## What you should do
Copy the data exactly. Images are the one exception.

## Given information
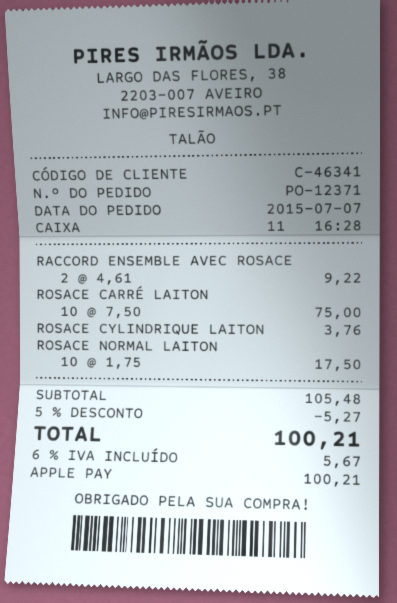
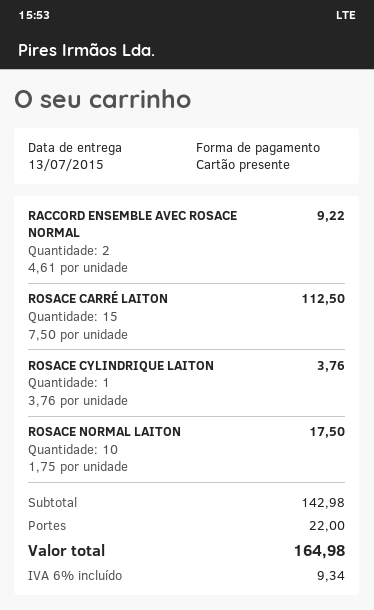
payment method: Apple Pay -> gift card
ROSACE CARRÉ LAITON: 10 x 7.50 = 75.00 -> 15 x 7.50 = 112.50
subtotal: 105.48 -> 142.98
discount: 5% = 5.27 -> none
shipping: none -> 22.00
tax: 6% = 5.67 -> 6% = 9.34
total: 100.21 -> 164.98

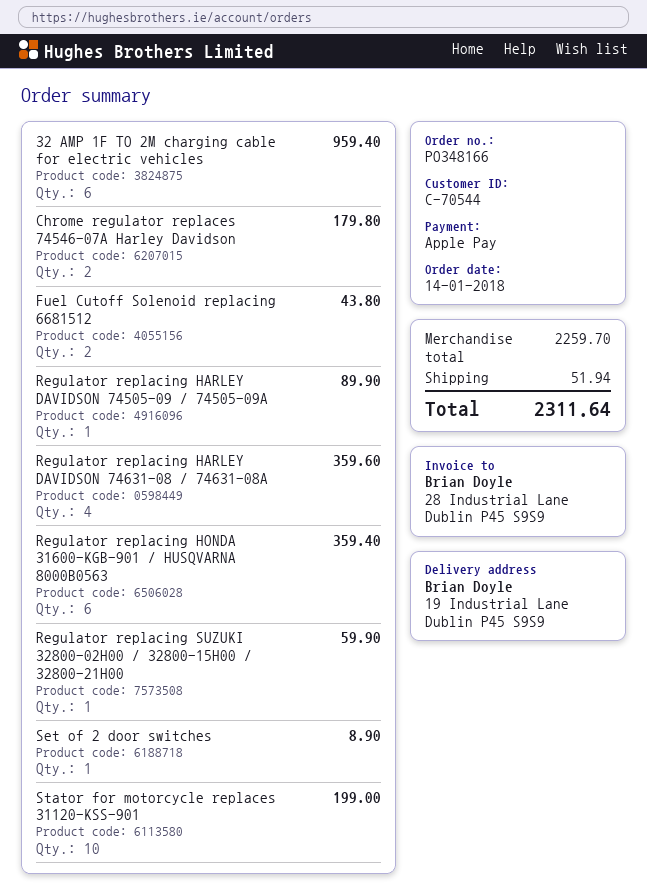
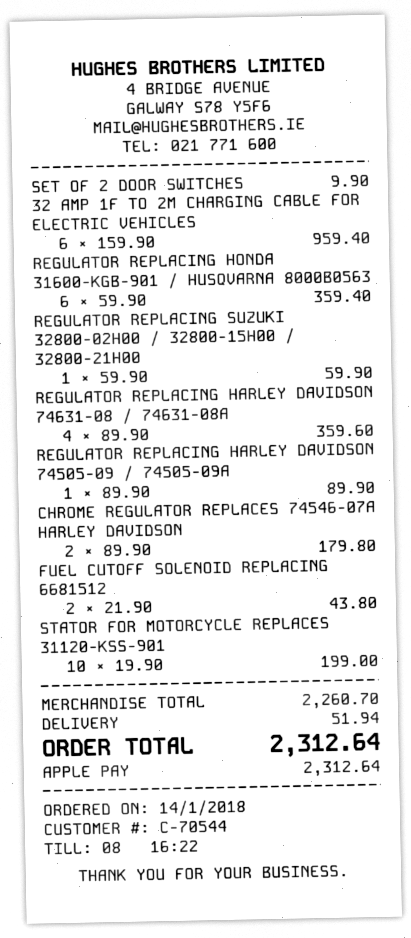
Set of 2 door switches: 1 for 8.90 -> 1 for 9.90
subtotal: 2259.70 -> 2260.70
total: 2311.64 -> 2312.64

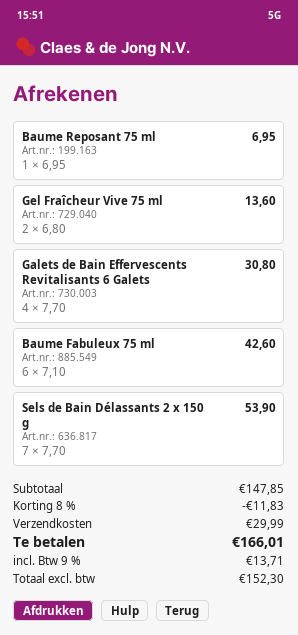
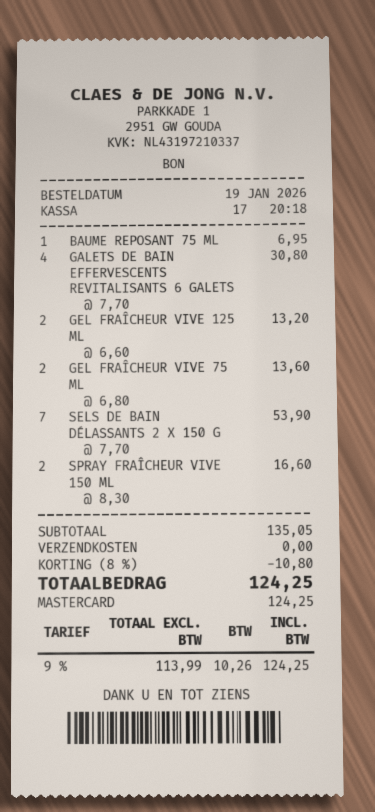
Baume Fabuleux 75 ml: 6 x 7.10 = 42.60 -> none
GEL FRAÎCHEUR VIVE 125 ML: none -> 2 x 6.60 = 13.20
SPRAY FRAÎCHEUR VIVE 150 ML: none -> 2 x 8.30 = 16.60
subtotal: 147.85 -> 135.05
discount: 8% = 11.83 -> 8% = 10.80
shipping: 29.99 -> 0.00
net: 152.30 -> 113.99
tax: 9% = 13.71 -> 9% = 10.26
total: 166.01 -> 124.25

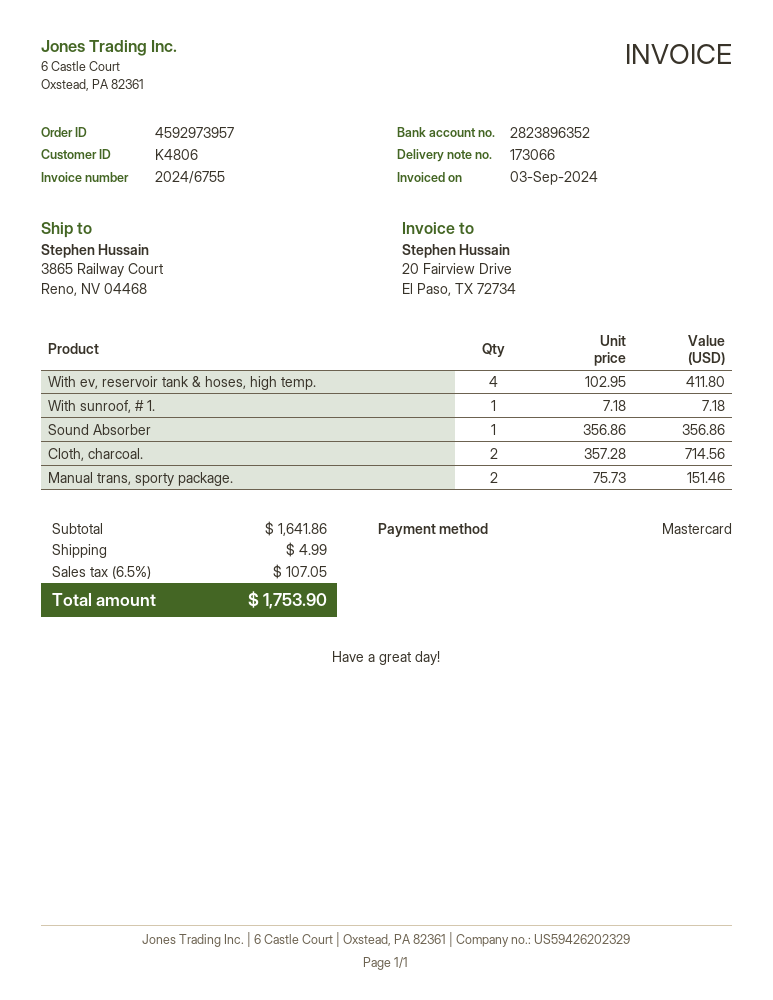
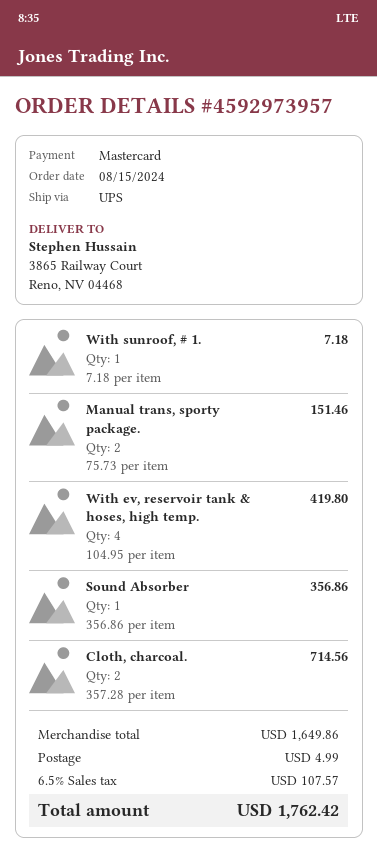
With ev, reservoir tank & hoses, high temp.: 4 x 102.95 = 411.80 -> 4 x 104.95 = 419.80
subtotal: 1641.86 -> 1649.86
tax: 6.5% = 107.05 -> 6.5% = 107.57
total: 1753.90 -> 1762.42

## Task solution
payment method: Apple Pay -> gift card
ROSACE CARRÉ LAITON: 10 x 7.50 = 75.00 -> 15 x 7.50 = 112.50
subtotal: 105.48 -> 142.98
discount: 5% = 5.27 -> none
shipping: none -> 22.00
tax: 6% = 5.67 -> 6% = 9.34
total: 100.21 -> 164.98

Set of 2 door switches: 1 for 8.90 -> 1 for 9.90
subtotal: 2259.70 -> 2260.70
total: 2311.64 -> 2312.64

Baume Fabuleux 75 ml: 6 x 7.10 = 42.60 -> none
GEL FRAÎCHEUR VIVE 125 ML: none -> 2 x 6.60 = 13.20
SPRAY FRAÎCHEUR VIVE 150 ML: none -> 2 x 8.30 = 16.60
subtotal: 147.85 -> 135.05
discount: 8% = 11.83 -> 8% = 10.80
shipping: 29.99 -> 0.00
net: 152.30 -> 113.99
tax: 9% = 13.71 -> 9% = 10.26
total: 166.01 -> 124.25

With ev, reservoir tank & hoses, high temp.: 4 x 102.95 = 411.80 -> 4 x 104.95 = 419.80
subtotal: 1641.86 -> 1649.86
tax: 6.5% = 107.05 -> 6.5% = 107.57
total: 1753.90 -> 1762.42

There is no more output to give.